(Before-and-after change records)
------------------------------------------------------------
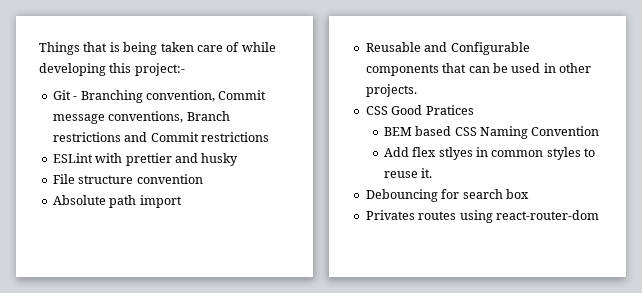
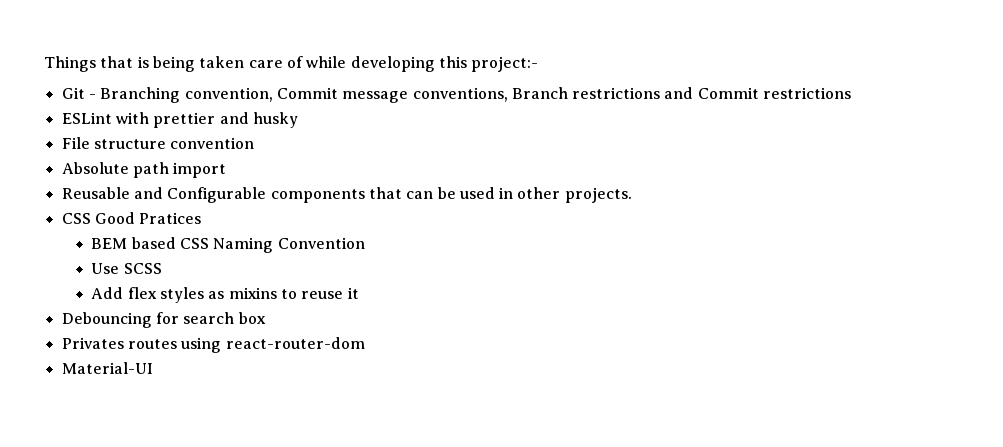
(600, 131) none -> [91,263,162,274] // Use SCSS
[438,147,581,160] stlyes in common styles -> [159,287,277,303] styles as mixins
[421,168,433,178] it. -> [347,287,359,299] it
(599, 215) none -> [61,362,153,374] // Material-UI

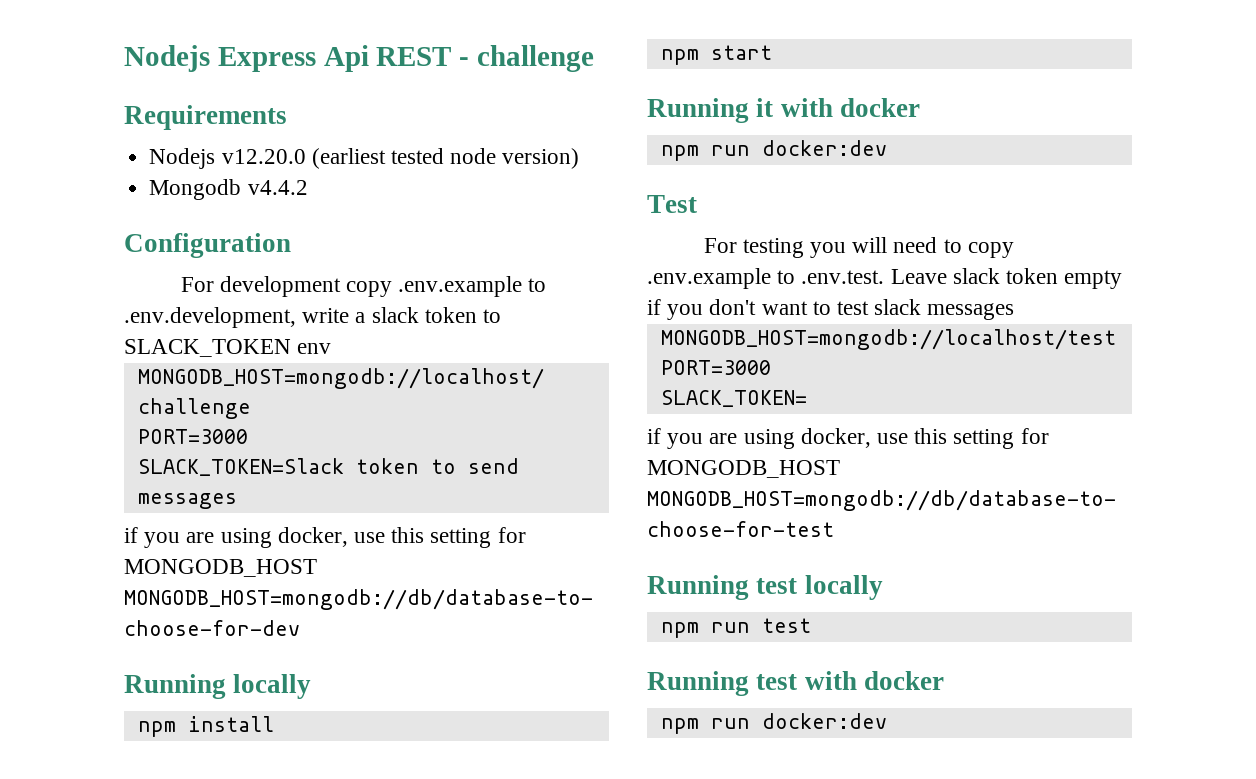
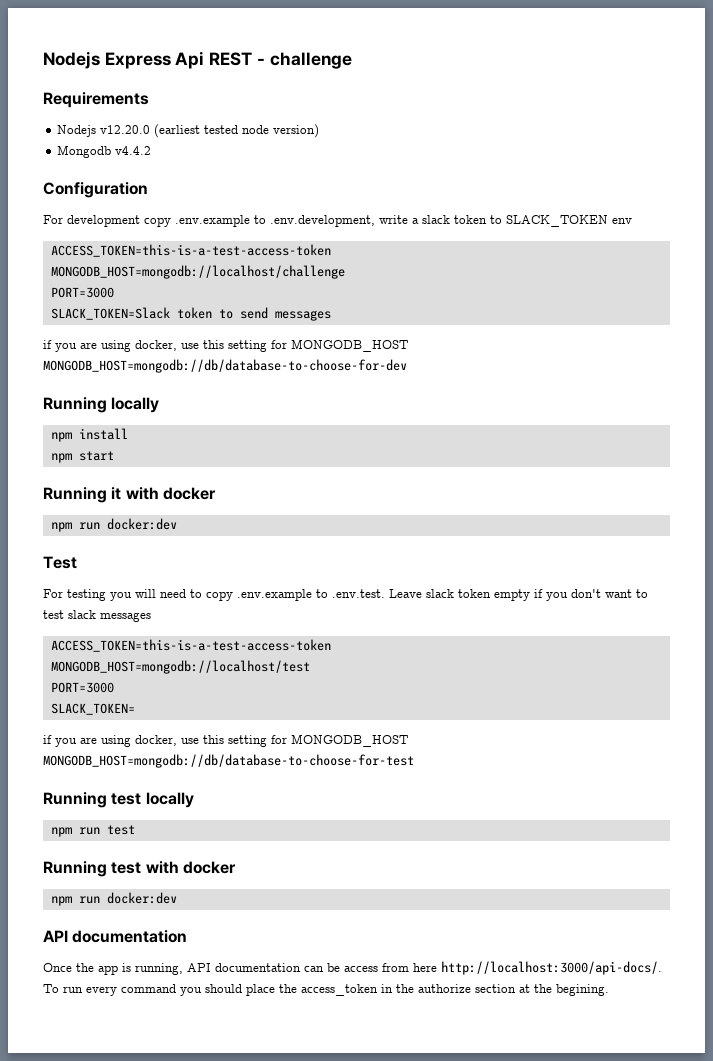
(332, 348) none -> [50,244,331,257] // ACCESS_TOKEN=this-is-a-test-access-token
(1015, 311) none -> [50,639,331,652] // ACCESS_TOKEN=this-is-a-test-access-token
(887, 721) none -> [43,930,188,943] [43,961,662,975] [43,984,609,996] // API documentation // Once the app is running, API documentation can be access from here http://localhost:3000/api-docs/. To run every command you should place the access_token in the authorize section at the begining.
------------------------------------------------------------
**Task goal:**
Where a line of the records has the string "this", copy that line.

**Reply to the task:**
(332, 348) none -> [50,244,331,257] // ACCESS_TOKEN=this-is-a-test-access-token
(1015, 311) none -> [50,639,331,652] // ACCESS_TOKEN=this-is-a-test-access-token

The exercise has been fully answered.